Opened 4 months ago

Last modified 10 days ago

#36770 new Cleanup/optimization

SQLite threading tests are flaky when parallel test suite runs in forkserver mode

Reported by: Jacob Walls Owned by:
Component: Testing framework Version: 5.2
Severity: Normal Keywords: 3.14, forkserver, parallel
Cc: Triage Stage: Accepted
Has patch: no Needs documentation: no
Needs tests: no Patch needs improvement: no
Easy pickings: no UI/UX: no

Description

We have two tests often failing on GitHub Actions CI runs under the parallel test runner having to do with threading and sqlite in-memory databases.

  • backends.sqlite.tests.ThreadSharing.test_database_sharing_in_threads
  • servers.tests.LiveServerInMemoryDatabaseLockTest.test_in_memory_database_lock

As of now, the failures are most common on the byte-compiled Django workflow, but we've at least seen the test_in_memory_database_lock failure on other workflows.

Tracebacks:

======================================================================
FAIL: test_database_sharing_in_threads (backends.sqlite.tests.ThreadSharing.test_database_sharing_in_threads)
----------------------------------------------------------------------
Traceback (most recent call last):
  File "/opt/hostedtoolcache/Python/3.14.0/x64/lib/python3.14/unittest/case.py", line 58, in testPartExecutor
    yield
  File "/opt/hostedtoolcache/Python/3.14.0/x64/lib/python3.14/unittest/case.py", line 669, in run
    self._callTestMethod(testMethod)
    
  File "/opt/hostedtoolcache/Python/3.14.0/x64/lib/python3.14/unittest/case.py", line 615, in _callTestMethod
    result = method()
    ^^^^^^^^^^^^^^^
  File "/home/runner/work/django/django/tests/backends/sqlite/tests.py", line 282, in test_database_sharing_in_threads
    self.assertEqual(Object.objects.count(), 2)
    ^^^^^^^^^^^
  File "/opt/hostedtoolcache/Python/3.14.0/x64/lib/python3.14/unittest/case.py", line 925, in assertEqual
    assertion_func(first, second, msg=msg)
    ^^^^^^^^^^^^^^^
  File "/opt/hostedtoolcache/Python/3.14.0/x64/lib/python3.14/unittest/case.py", line 918, in _baseAssertEqual
    raise self.failureException(msg)
    ^^^^^^^^^^^
AssertionError: 1 != 2

----------------------------------------------------------------------
test_in_memory_database_lock (servers.tests.LiveServerInMemoryDatabaseLockTest.test_in_memory_database_lock) failed:

    AssertionError('Unexpected error due to a database lock.')

Other times, the workflow deadlocks, so we don't know which test failed, which caused us to add timeout-minutes: 60 everywhere defensively in e48527f91d341c85a652499a5baaf725d36ae54f.

This failure started manifesting after we upgraded more CI jobs to Python 3.14, which defaults POSIX systems to the forkserver multiprocessing mode.

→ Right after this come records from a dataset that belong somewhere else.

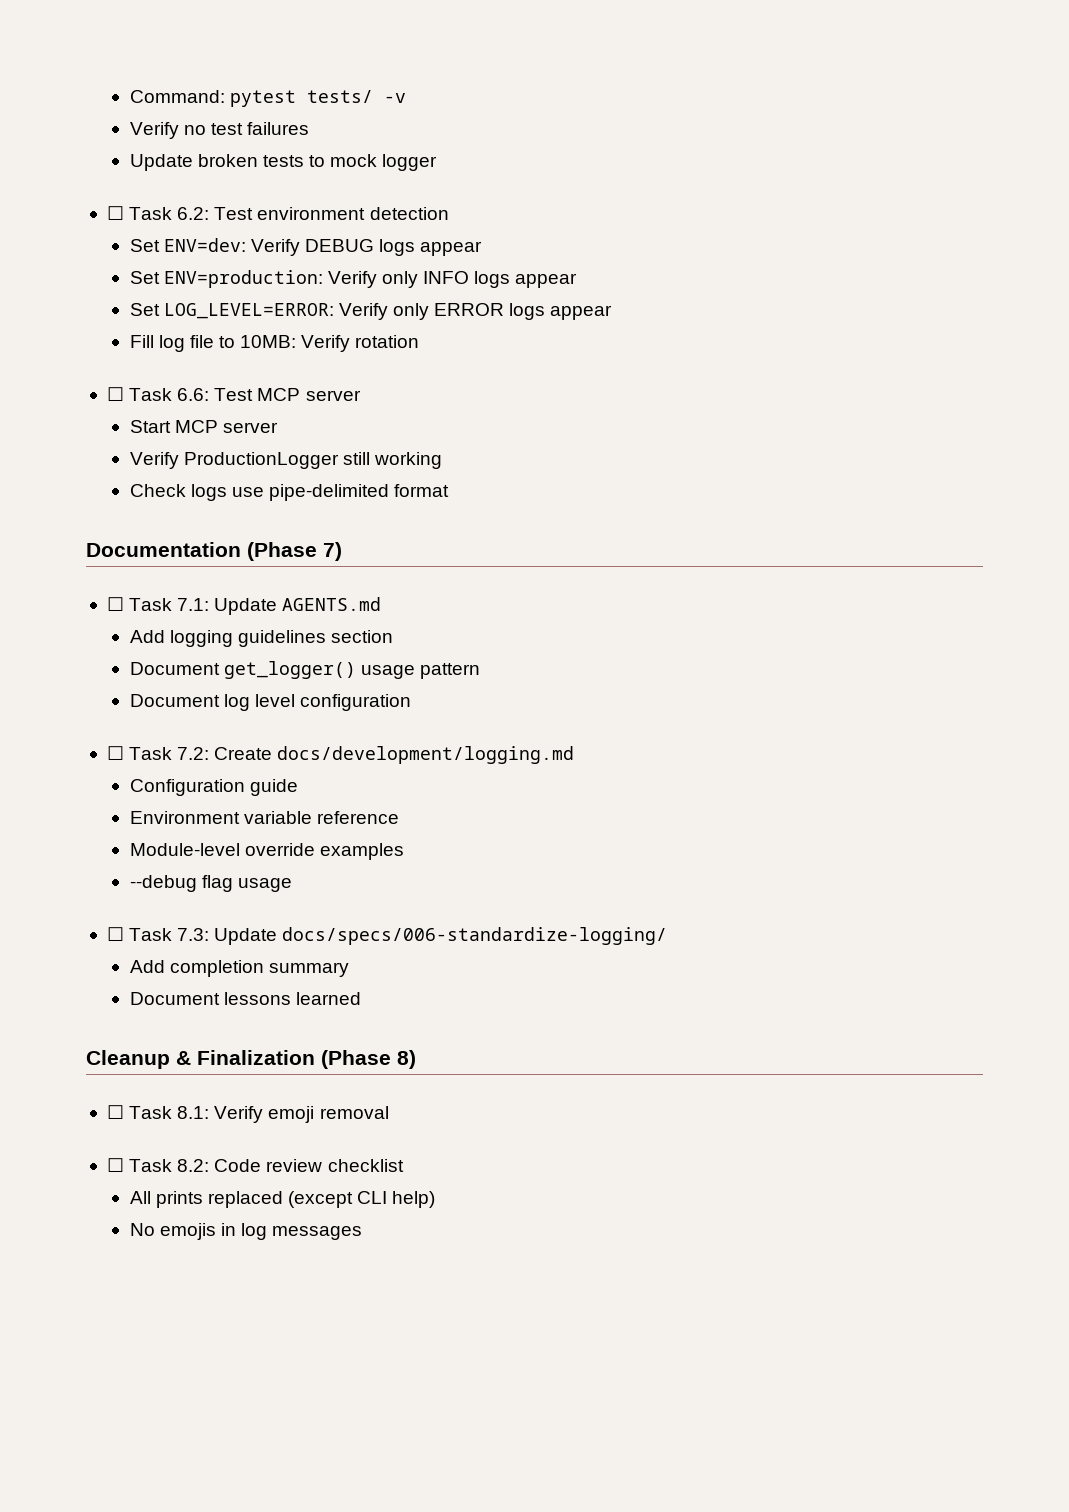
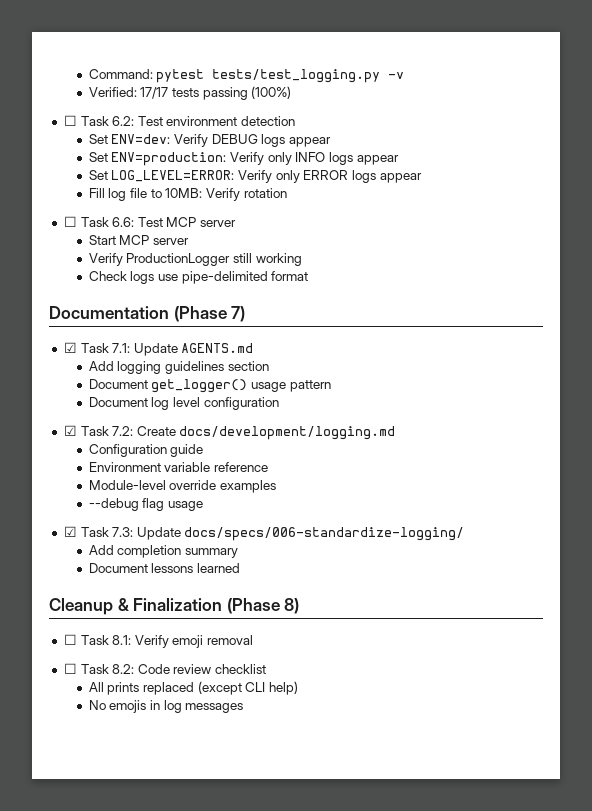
- Command: pytest tests/ -v
+ Command: pytest tests/test_logging.py -v
- Verify no test failures
- Update broken tests to mock logger
+ Verified: 17/17 tests passing (100%)
- ☐ Task 7.1: Update AGENTS.md
+ ☑ Task 7.1: Update AGENTS.md
- ☐ Task 7.2: Create docs/development/logging.md
+ ☑ Task 7.2: Create docs/development/logging.md
- ☐ Task 7.3: Update docs/specs/006-standardize-logging/
+ ☑ Task 7.3: Update docs/specs/006-standardize-logging/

See #36531.

I haven't been successful reproducing locally.

I have a low-confidence hypothesis that it might be something do with calls to setup_worker_connection inside _init_worker that occur during the middle of the test runs when there are resource contentions. Is it possible that a late worker init is clobbering some of these particular tests' setup where database connections are being overwritten to be the same (?)

Change History (10)

comment:1 by Natalia Bidart, 4 months ago

Triage Stage: UnreviewedAccepted

Thank you!

comment:2 by Kundan Yadav, 4 months ago

Owner: set to Kundan Yadav
Status: newassigned

comment:3 by Jacob Walls, 4 months ago

Keywords: spawn removed
Summary: SQLite threading tests are flaky when parallel test suite runs in forkserver/spawnSQLite threading tests are flaky when parallel test suite runs in forkserver mode

I haven't verified that this affects "spawn", so retitling.

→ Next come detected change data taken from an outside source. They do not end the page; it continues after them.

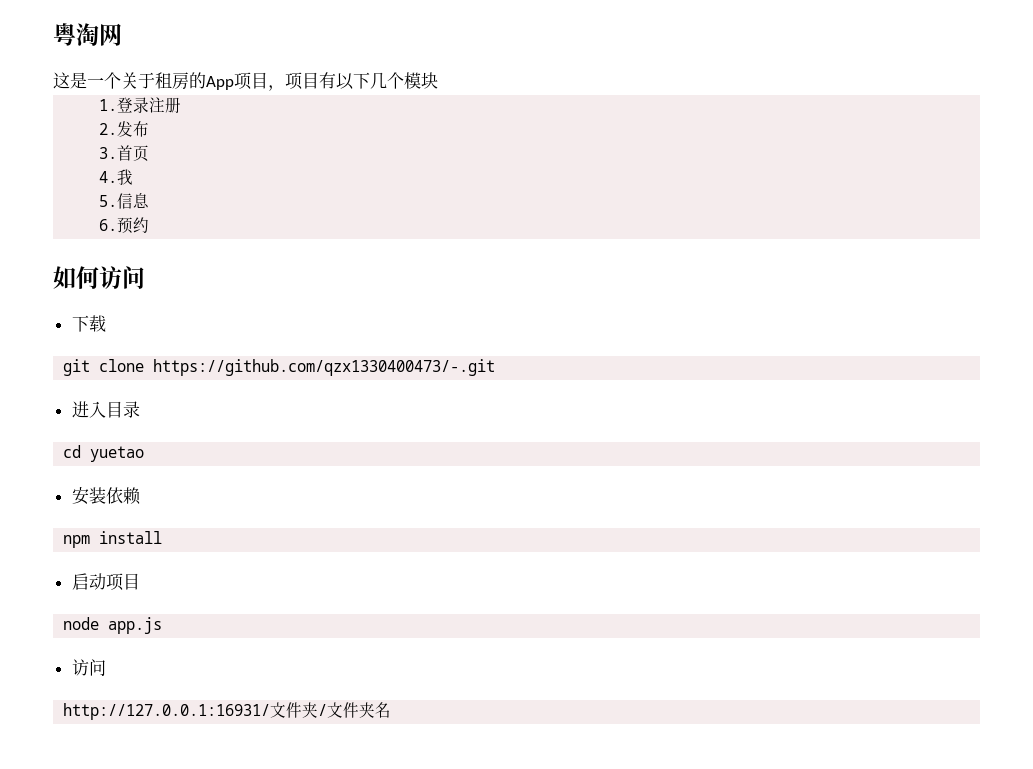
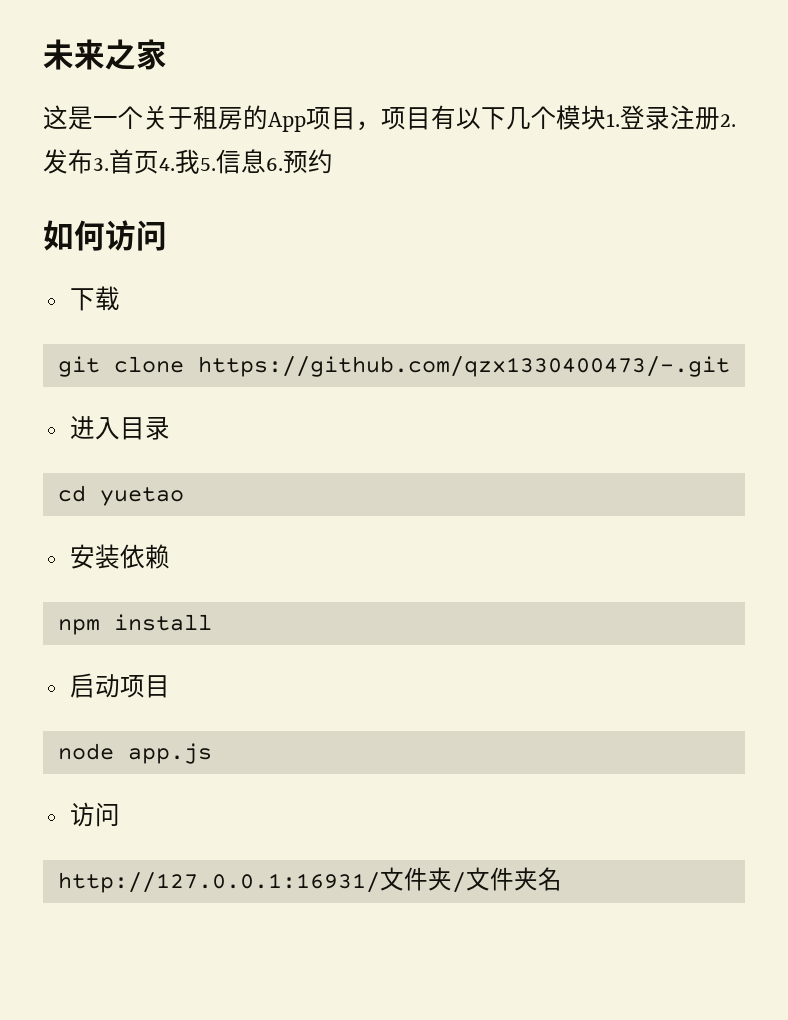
- 粤淘网
+ 未来之家
- 这是一个关于租房的App项目，项目有以下几个模块
- 1.登录注册
- 2.发布
- 3.首页
- 4.我
- 5.信息
- 6.预约
+ 这是一个关于租房的App项目，项目有以下几个模块1.登录注册2.发布3.首页4.我5.信息6.预约

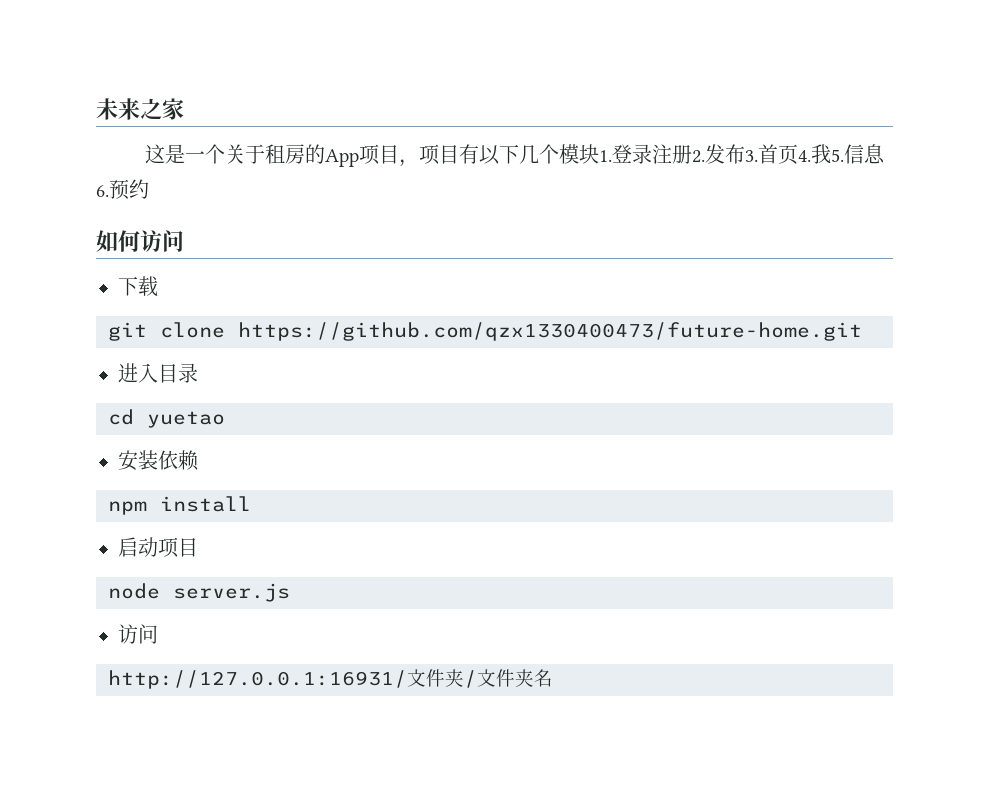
- git clone https://github.com/qzx1330400473/-.git
+ git clone https://github.com/qzx1330400473/future-home.git
- node app.js
+ node server.js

comment:4 by Jacob Walls, 2 months ago

I've seen this intermittently locally. Leaving aside the assertion failures for SQLite, we shouldn't have a hang in LiveServerTestCase when tests fail. You can engineer a hang like this, setting a miniscule timeout that will always raise:

diff --git a/django/test/testcases.py b/django/test/testcases.py
index 5f83612fe5..622b938dd6 100644
--- a/django/test/testcases.py
+++ b/django/test/testcases.py
@@ -1844,7 +1844,8 @@ class LiveServerTestCase(TransactionTestCase):
         cls.addClassCleanup(cls._terminate_thread)
 
         # Wait for the live server to be ready
-        cls.server_thread.is_ready.wait()
+        if not cls.server_thread.is_ready.wait(timeout=0.001):
+            raise Exception("Live server never became ready.")
         if cls.server_thread.error:
             raise cls.server_thread.error

Then when KeyboardInterrupting out of it, you get a stack trace from doClassCleanups, suggesting that the termination code is waiting forever, even though the live server never started:

  File "/Library/Frameworks/Python.framework/Versions/3.14/lib/python3.14/unittest/suite.py", line 181, in _handleClassSetUp
    doClassCleanups()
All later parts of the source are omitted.